Paul here goes back once again to the major theme in 1:2, in his thanksgiving: You Thessalonians didn’t just hear the message, but you accepted it.  When he says word of God in 2:13 he is not speaking of “the Bible” – in this case the Old Testament – but the gospel message.

They accepted it “not as a human word”, in the sense of “not as something that people made up”, but as what it is, the message God spoke. See how he keeps repeating the word “God” (we have underlined it above).

And the gospel message works in them, transforming them from the inside out. This reminds us of a key text from Isa 55:11:

…so is my word that goes out from my mouth: It will not return to me empty, but will accomplish what I desire and achieve the purpose for which I sent it.

And now these new believers were responsible to pray for those who were even then hearing the gospel for the first time in Achaia, as we see in Paul’s next letter:

As for other matters, brothers and sisters, pray for us that the message of the Lord may spread rapidly and be honored, just as it was with you. (2 Thess 3:1)

So, the Thessalonians imitated Paul, the Lord Jesus (1:6) and also other churches, especially the churches in Judea.

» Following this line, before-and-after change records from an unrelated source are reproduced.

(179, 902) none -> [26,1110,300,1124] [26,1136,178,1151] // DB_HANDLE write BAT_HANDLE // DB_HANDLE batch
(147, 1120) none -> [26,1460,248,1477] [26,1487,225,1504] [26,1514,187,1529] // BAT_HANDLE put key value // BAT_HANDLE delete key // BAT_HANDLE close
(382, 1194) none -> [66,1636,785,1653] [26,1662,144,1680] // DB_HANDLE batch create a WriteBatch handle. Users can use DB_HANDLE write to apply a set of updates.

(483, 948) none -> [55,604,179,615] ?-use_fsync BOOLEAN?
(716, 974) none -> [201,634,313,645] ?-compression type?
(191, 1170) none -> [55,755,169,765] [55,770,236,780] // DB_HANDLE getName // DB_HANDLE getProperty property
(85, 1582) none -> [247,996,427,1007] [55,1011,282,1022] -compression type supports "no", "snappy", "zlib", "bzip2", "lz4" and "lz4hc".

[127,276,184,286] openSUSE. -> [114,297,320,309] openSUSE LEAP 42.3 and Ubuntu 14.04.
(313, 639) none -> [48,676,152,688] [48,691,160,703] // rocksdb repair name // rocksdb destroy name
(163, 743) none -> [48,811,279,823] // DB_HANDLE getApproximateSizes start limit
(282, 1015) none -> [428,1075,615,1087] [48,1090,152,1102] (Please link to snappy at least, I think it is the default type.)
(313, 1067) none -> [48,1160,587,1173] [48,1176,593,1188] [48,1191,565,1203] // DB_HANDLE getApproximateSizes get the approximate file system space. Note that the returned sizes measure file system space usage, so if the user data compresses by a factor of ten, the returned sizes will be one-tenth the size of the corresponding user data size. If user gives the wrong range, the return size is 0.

It is interesting that the bulk of new believers in Thessalonica came from paganism (1:9-10), but most Jews did not receive the gospel in that city, nor in Jerusalem and Judea.

Like the Jewish Christians, these Gentile disciples suffer at the hands of their own people, their neighbors, and their local government. Thessalonians suffer at the hands of Thessalonians, while the churches in “Judea” (2:14a) are persecuted by Judeans. When Jews or Gentiles receive Christ, they find themselves cut off from their former people and persecuted by them. The underlying premise is that, if the people of the covenant act this way when their fellow Jews receive Christ, then imagine the reaction of the Gentiles among whom you live.

Some people point to this paragraph, which has very strong language, and they ask whether Paul is anti-Jew, anti-Semitic. But we need to keep in mind that Paul is not speculating about race but is responding to a concrete historical situation: the synagogue wielded great power in Judea and enough power in Macedonia to cause serious persecution to the Christians there.